-- Opening Marker --

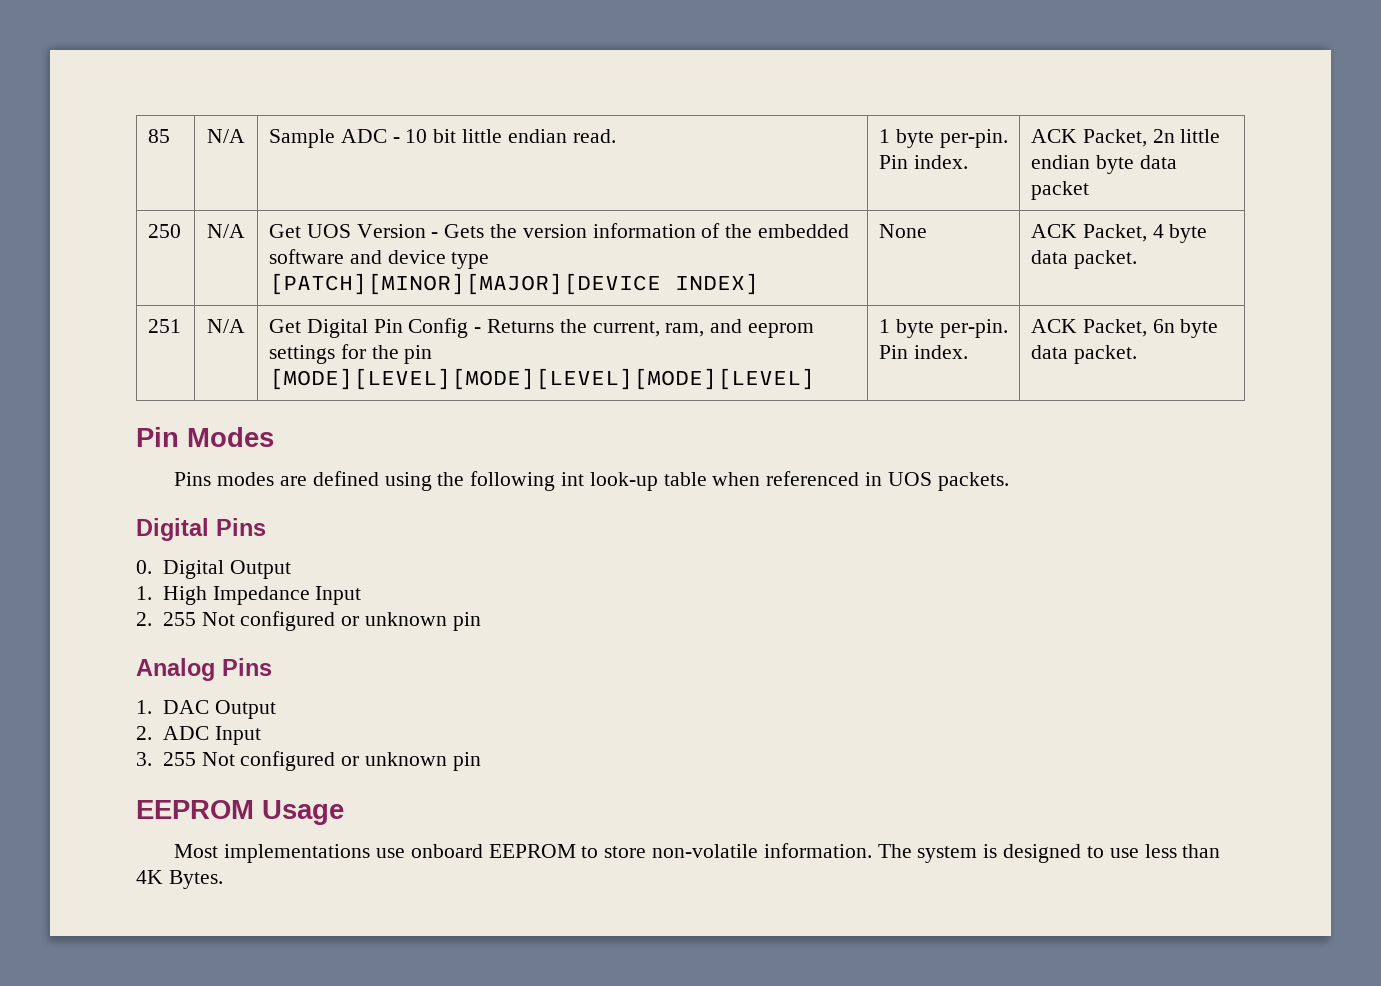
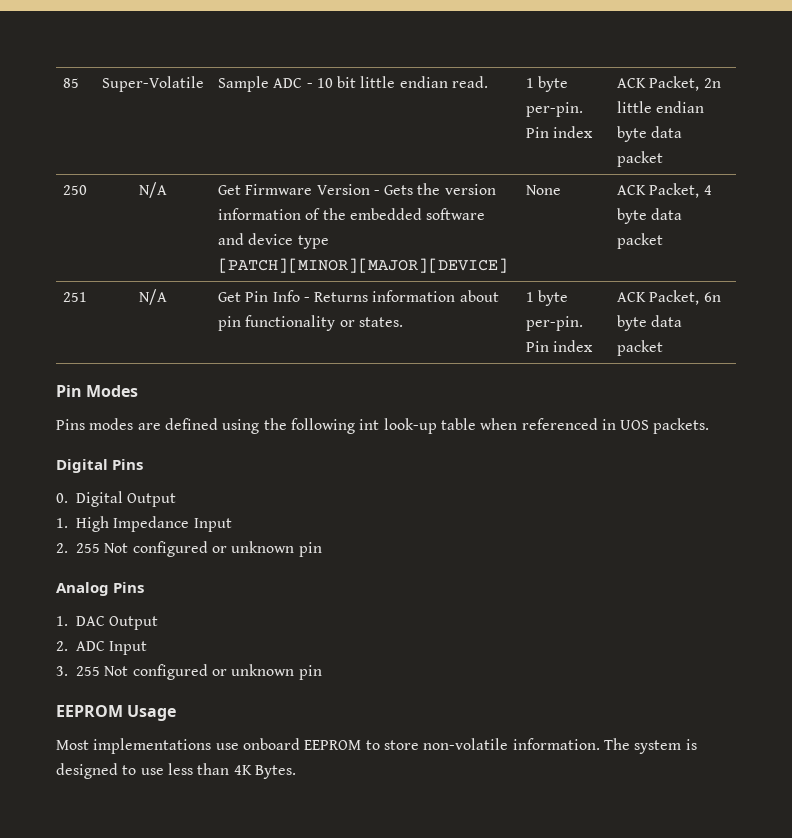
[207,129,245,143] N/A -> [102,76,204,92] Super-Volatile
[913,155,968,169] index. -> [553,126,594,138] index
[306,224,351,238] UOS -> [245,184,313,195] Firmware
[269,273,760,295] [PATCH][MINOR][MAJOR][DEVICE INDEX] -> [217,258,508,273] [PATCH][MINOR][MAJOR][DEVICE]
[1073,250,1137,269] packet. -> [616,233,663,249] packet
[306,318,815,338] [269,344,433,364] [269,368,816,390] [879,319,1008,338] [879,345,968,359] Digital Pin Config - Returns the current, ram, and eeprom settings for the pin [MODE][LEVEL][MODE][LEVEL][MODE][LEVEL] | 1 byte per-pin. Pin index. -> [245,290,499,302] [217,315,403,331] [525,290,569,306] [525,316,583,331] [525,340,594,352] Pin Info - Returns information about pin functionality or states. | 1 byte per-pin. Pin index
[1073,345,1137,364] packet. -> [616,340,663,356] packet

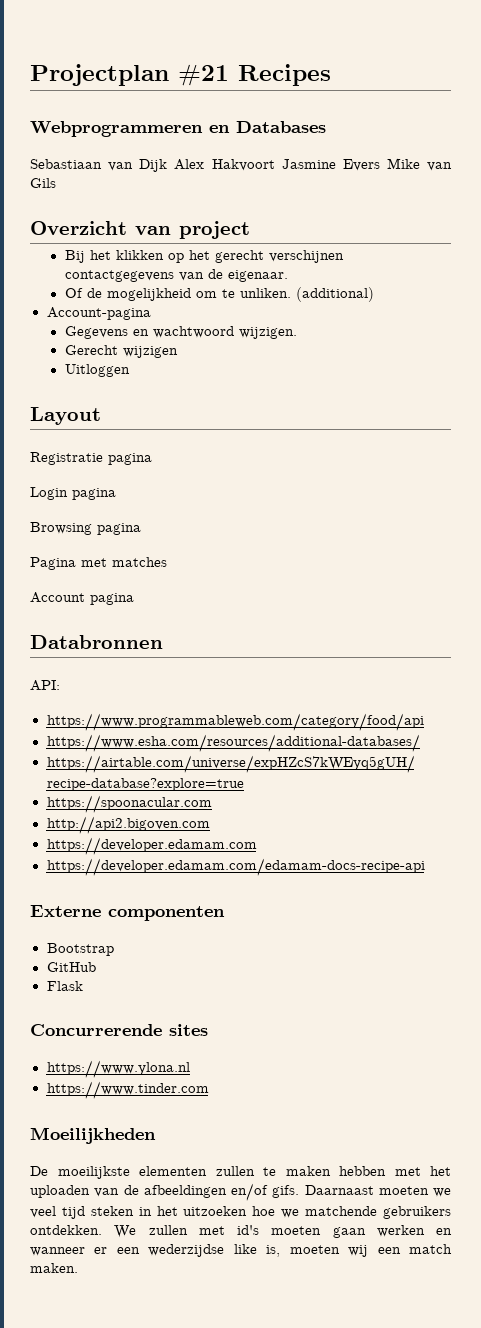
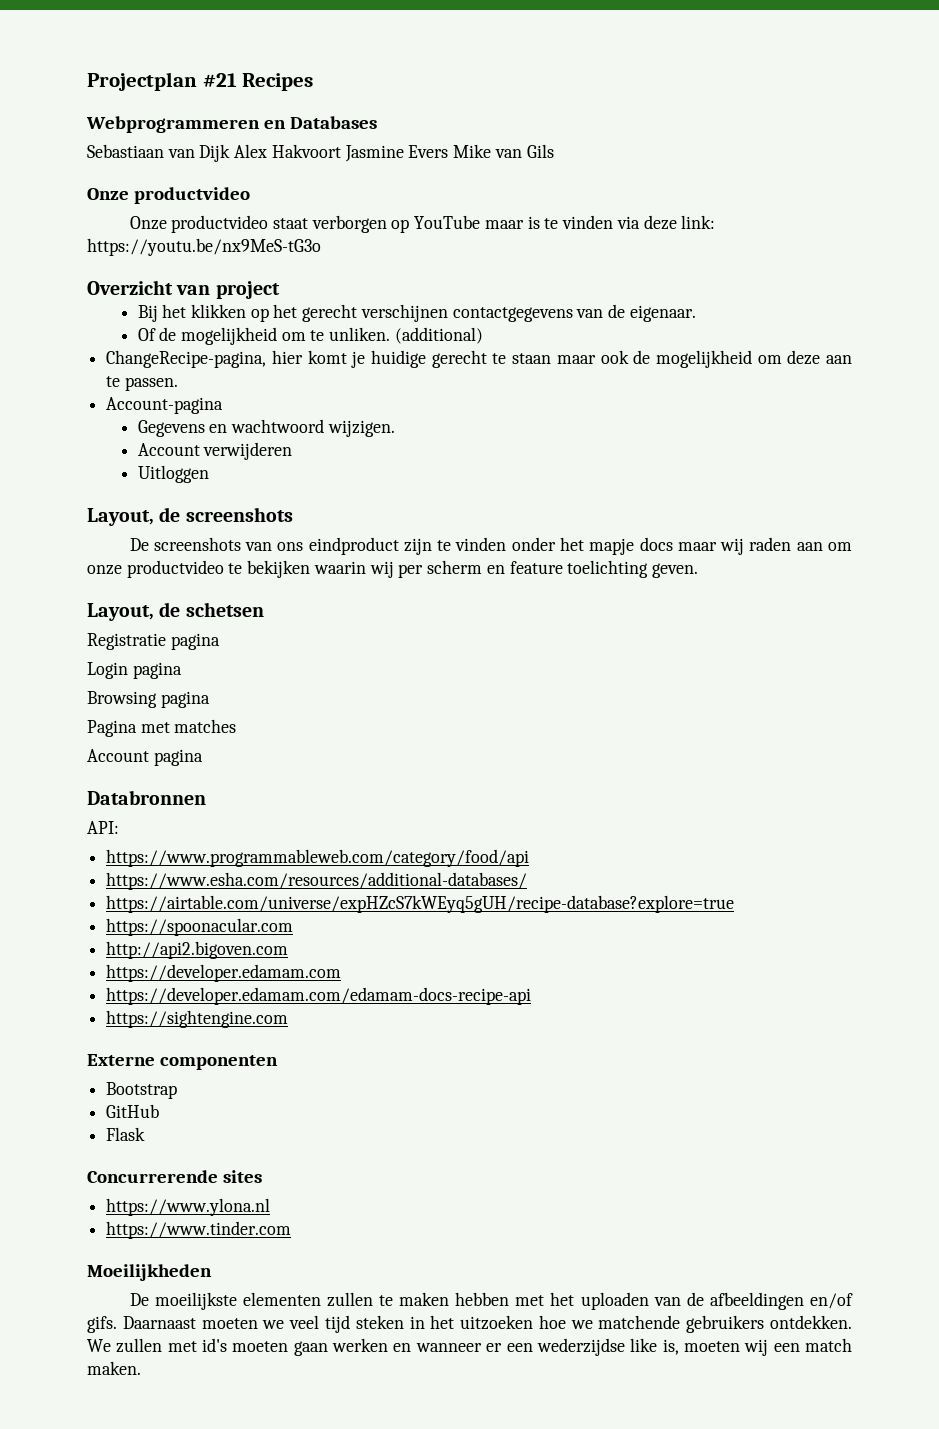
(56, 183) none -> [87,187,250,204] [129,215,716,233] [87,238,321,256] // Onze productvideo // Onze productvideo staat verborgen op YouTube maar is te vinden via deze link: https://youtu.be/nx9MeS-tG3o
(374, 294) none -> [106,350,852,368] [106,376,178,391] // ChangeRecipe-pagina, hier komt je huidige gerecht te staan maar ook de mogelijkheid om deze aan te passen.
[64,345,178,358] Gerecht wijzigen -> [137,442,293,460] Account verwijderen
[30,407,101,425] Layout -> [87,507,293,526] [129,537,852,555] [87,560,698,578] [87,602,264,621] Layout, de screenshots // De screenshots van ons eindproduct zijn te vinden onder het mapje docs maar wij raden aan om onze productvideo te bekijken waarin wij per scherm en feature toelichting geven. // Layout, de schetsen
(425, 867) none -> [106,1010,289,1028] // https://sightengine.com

-- Closing Marker --

» **Work to complete**: Exact retyping is required: the line with "[30,407,101,425] Layout ->" through the end of the data, both ends included, and no other line.

» **Output for this task**:
[30,407,101,425] Layout -> [87,507,293,526] [129,537,852,555] [87,560,698,578] [87,602,264,621] Layout, de screenshots // De screenshots van ons eindproduct zijn te vinden onder het mapje docs maar wij raden aan om onze productvideo te bekijken waarin wij per scherm en feature toelichting geven. // Layout, de schetsen
(425, 867) none -> [106,1010,289,1028] // https://sightengine.com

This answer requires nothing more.